People's Collective

In 1931, Samuel Morrow—a devout Christian—formed the People's Collective in the American Midwest. Realizing that the fledgling Collective was in danger of economic collapse (90% of the population was in some form of debt), he voided all loans and mortgages of the People, and declared Socialism the truest form of Christianity.

Federalist troops from Washington, D.C. (under Presidential orders) attempted to regain control of the Collective. (Ironically, these troops were largely supplied by business interests in Chicago and New York, one of the few times that these bitter rivals would agree on anything). Morrow’s people fought off Federal troops and the Collective found itself isolated and surrounded by enemies.

The one potential ally among the disunited states was Utah, also a Christian nation, but any hope of an alliance was crushed by Jonathan "Ghengis" Kahn, a Chicago-based pirate who struck inside Utah, stealing a military airship—the Moroni—before entering the People's Collective. Once inside the Collective, Khan initiated a series of raids that he claimed were under a Utah-issued Letter of Marque. A Utah-Collective war was very nearly the result; in the chaos that followed the "Moroni Incident," Khan managed to slip back into the ISA. Although these facts quickly came out, the rift between the People's Collective and Utah remains.

Republic of Texas

No North American nation claims allegiance with Republic of Texas. Oklahoma is considered a protectorate state, which indicates that Texas takes anything it needs from within Oklahoman borders. The Texas Rangers provide protection whenever they feel that another nation is seriously infringing on their state's "turf." Most North American nations treat Texas like nitroglycerine: with great caution, lest it explode violently.

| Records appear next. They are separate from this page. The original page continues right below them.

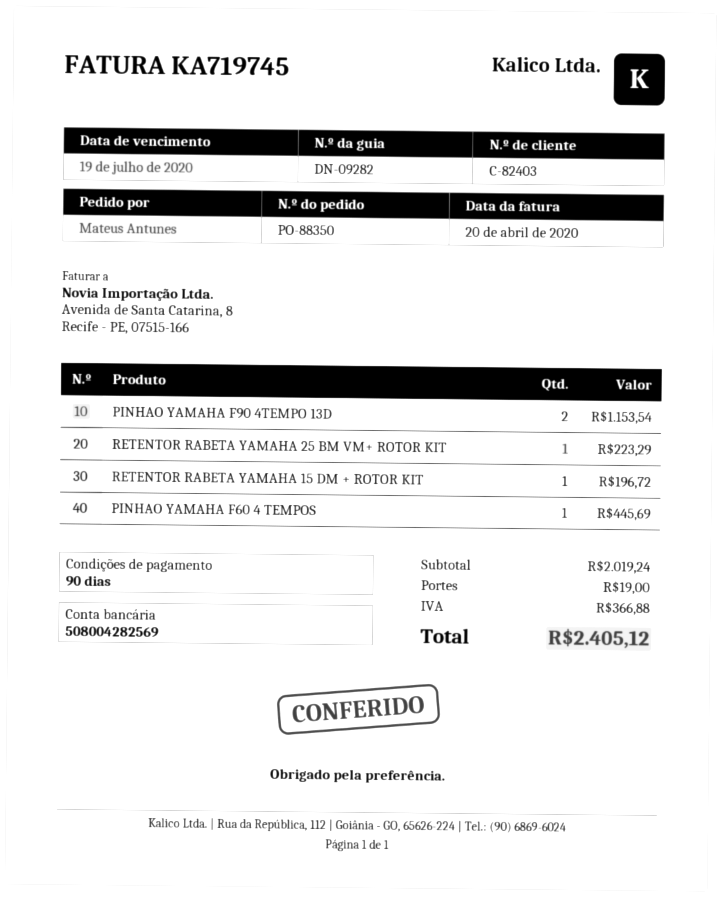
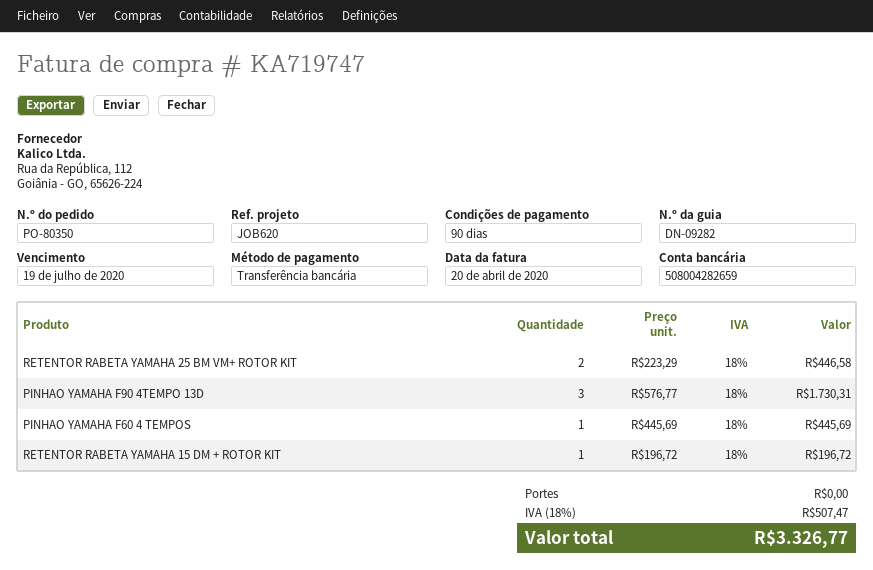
order number: PO-88350 -> PO-80350
invoice number: KA719745 -> KA719747
bank account: 508004282569 -> 508004282659
PINHAO YAMAHA F90 4TEMPO 13D: 2 for 1153.54 -> 3 for 1730.31
RETENTOR RABETA YAMAHA 25 BM VM+ ROTOR KIT: 1 for 223.29 -> 2 for 446.58
shipping: 19.00 -> 0.00
tax: 366.88 -> 507.47
total: 2405.12 -> 3326.77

Texas, for its part, has little good to say about anyone. Texans currently reserve their greatest animosity for French Louisiana, particularly the air wing of the French Foreign Legion that recently arrived from the Spanish Civil War front and now patrols the Texas border. Next in line is the Confederation of Dixie, if only because of England's meddling in North American affairs by assisting that nation. Texas reviles Dixie even more than it does Free Colorado , the base of a recent heavy pirate raid that smashed the city of Amarillo.

Republique de Quebec

This French-speaking former Canadian province split away from greater Canada in late 1930, as the United States split up. The long-standing assertion that an independent Quebec could never thrive isolated between Canada and the U.S. no longer applied in an America composed of several competing nation-states. The Francophone nation-state today survives on a free-trade agreement with the Atlantic Coalition and Columbia, held together by endangered shipping lanes stretching out over the Atlantic and weaving down through the Champlain region. The Empire State and the Maritime Provinces could close down the latter routes at a moment's notice, assuming the pirates don't do it first.

Utah

One of the flashpoints of the disintegration of the U.S.A., Utah is today a resolved, homogenous, Christian nation, isolated from its detractors and determined to survive these tumultuous times. Utah's Smith Law made the Church of Jesus Christ of Latter-Day Saints the official state religion, sparking a firestorm of religious reaction across the nation, and forcing a new exodus of LDS members to Utah. The Republic of Texas cited the Federal government's inability to enforce the Constitutional separation of Church and State in its Declaration of Secession on January 1, 1930, as did California and New York. The departure of these states triggered the general collapse of the U.S. in the following six months.